Возможно, у меня есть проблемы с головой и хвостом, но проблем со зрением у меня нет. Я прекрасно вижу, что я недообедал. И я прекрасно знаю, почему это произошло. Это произошло из-за Верочки, и уступать я ей не намерен, поэтому я просто пожимаю плечами и возвращаю поднос с тарелками на тумбочку.
– Напрасно Вы так демонстративно встаёте в позу, – Верочку таким пустяком не прошибёшь, – раздражение и отказ от полноценного питания только удлинят процесс выздоровления.
Она мне надоела со своими назидательными разговорами, и я предпочитаю их не поддерживать, а сменить своё положение с сидячего на лежачее. Верочка делает ещё одну попытку меня накормить.
– Хорошо, сдаюсь, – говорит Верочка, – я сейчас уйду, а Вы доедите свой обед. Обещаете?
Не собираюсь ей ничего не обещать, даже если я сделаю этим хуже только себе самому. Своя рука и бьёт не так больно, поэтому я молчу.
Верочка не желает принимать мои правила игры в молчанку и уже в дверях говорит:
– Я Вас очень прошу, не поддавайтесь эмоциям и пообедайте.
Я посылаю её подальше. Даже если буду подыхать от голода (чего, конечно, даже в этом лечебном заведении, не будет), я не сделаю Верочке приятное и не доем этот обед.

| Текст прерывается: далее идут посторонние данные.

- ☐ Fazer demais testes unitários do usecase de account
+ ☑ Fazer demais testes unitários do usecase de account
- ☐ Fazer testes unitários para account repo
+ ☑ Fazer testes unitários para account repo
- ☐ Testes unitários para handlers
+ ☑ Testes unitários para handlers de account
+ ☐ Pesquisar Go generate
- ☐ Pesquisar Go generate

Я не собираюсь сдаваться. Единственное, что меня беспокоит, это то, что в этой чёртовой чёрной палате совсем нечего делать. Хвост и некрологи развлекли меня, позволив скоротать время до обеда, но чем мне заняться после него?

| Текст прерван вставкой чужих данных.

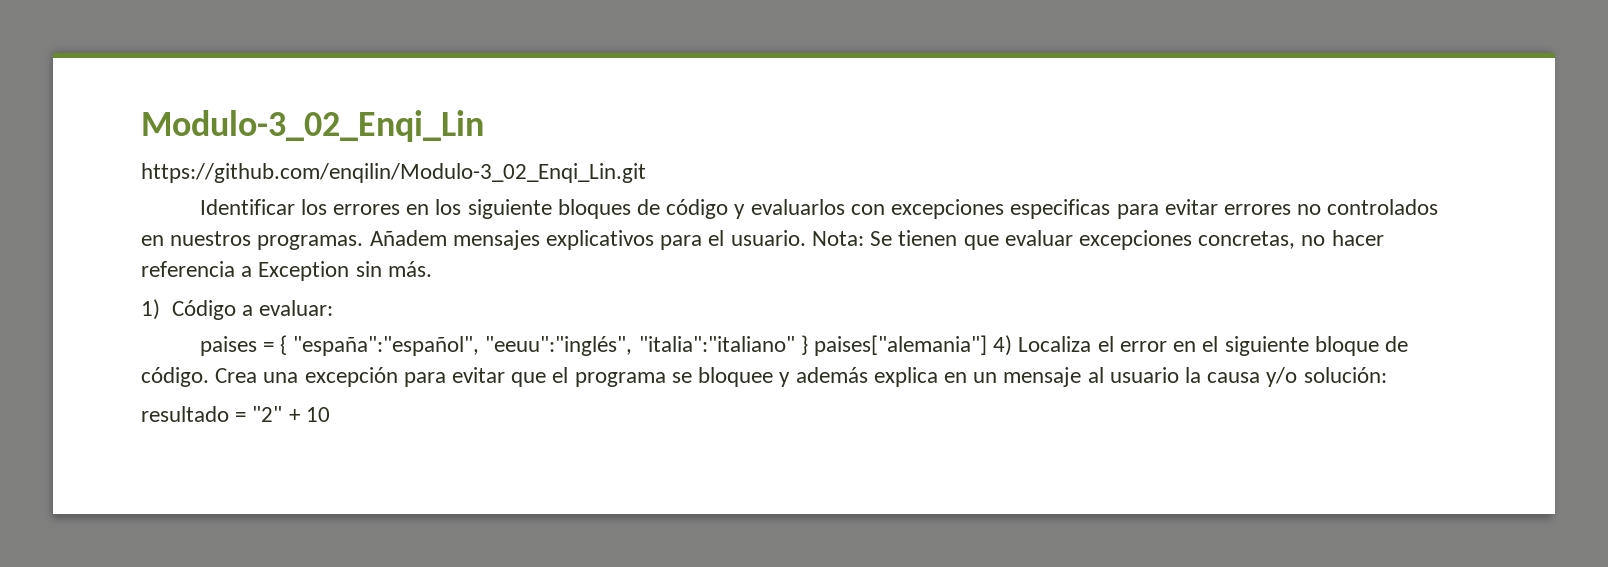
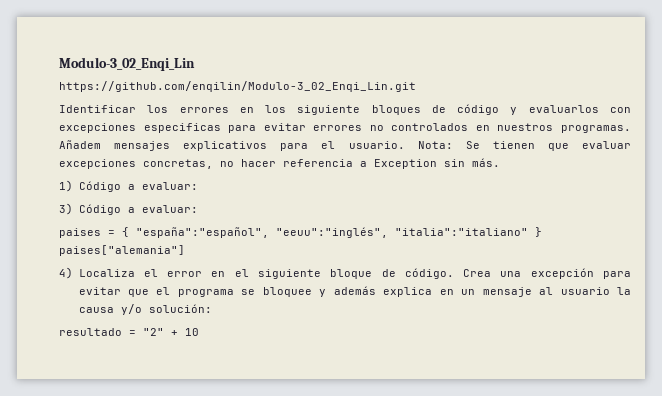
+ 3) Código a evaluar:
- paises = { "españa":"español", "eeuu":"inglés", "italia":"italiano" } paises["alemania"] 4) Localiza el error en el siguiente bloque de código.
+ paises = { "españa":"español", "eeuu":"inglés", "italia":"italiano" } paises["alemania"]
+ 4) Localiza el error en el siguiente bloque de código.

Минут через сорок я начинаю жалеть о том, что не был вежлив с Верочкой. Она, конечно, изрядная зануда и убийца, но она умеет разговаривать. А кроме того, она думает, что связана долгом помощи местным пациентам. Из этого можно извлечь нечто большее, чем сверхдоза транквилизаторов. Из этого можно извлечь продолжительную беседу, убивающую время не хуже, чем ящик, изобретённый то ли в прошлом, то ли в позапрошлом столетии. Если разобраться, то разговор, пожалуй, более изощрённое средство для убийства времени, чем телевизор. Ведь разговору уже не один десяток тысячелетий, а телевидению пошла всего лишь вторая сотня лет. За время своего существования разговор перестал быть исключительно средством выживания и приобрёл качества, необходимые при противоположном процессе. Телевидение же никогда не было средством продления жизни, а изначально было приспособлено только для сокращения продолжительности её сознательной составляющей. Именно эта узкая функциональность и делает ТВ отстающим звеном в связке с беседой, которая, будучи явлением многофункциональным, в состоянии предложить желающим утолить свою жажду быстрого течения времени больше вариантов для убийства в силу наличия возможности создания перекрёстков разных функций. Никто не будет спорить, что перекрёсток более предпочтителен, потому что он даёт больше вариантов для продвижения. Ты можешь пойти – поехать не только с юга на север, но и с запада на восток. А также с запада на север, или с юга на восток. Как только ты попадаешь на перекрёсток, число вариантов времяпрепровождения значительно увеличивается. Правда, это относится только к тем людям, которые предпочитают двигаться исключительно проторенными дорогами. Нормальному же человеку ничего не мешает свернуть с шоссе и пойти, куда глаза глядят, даже если они глядят буквой «зю», а не на стрелки компаса. Я как раз из этой породы людей, идущих по жизни неправильными зигзагами (а может быть, и правильными – кто эти зигзаги разберёт?).
Моя трудолюбивая фантазия заставляет меня больше любить слова, чем картинки, потому что слова, на мой взгляд, ставят меньше рамок, чем картинки. В них больше свободы, трепета и страсти, если, конечно, у тебя порядок с воображением. Думаю, у Верочки Пановой с воображением порядок, поэтому беседа с ней могла быть весьма увлекательной, но своим присутствием она вынудила меня заставить её удалится, от чего я, пожалуй, только проиграл. Но проиграл не так крупно, как мой брат-близнец, поэтому у меня ещё остались козыри в колоде и теперь самое время пополнить свою руку, прикупив пару козырных тузов. А на меньшее я не согласен.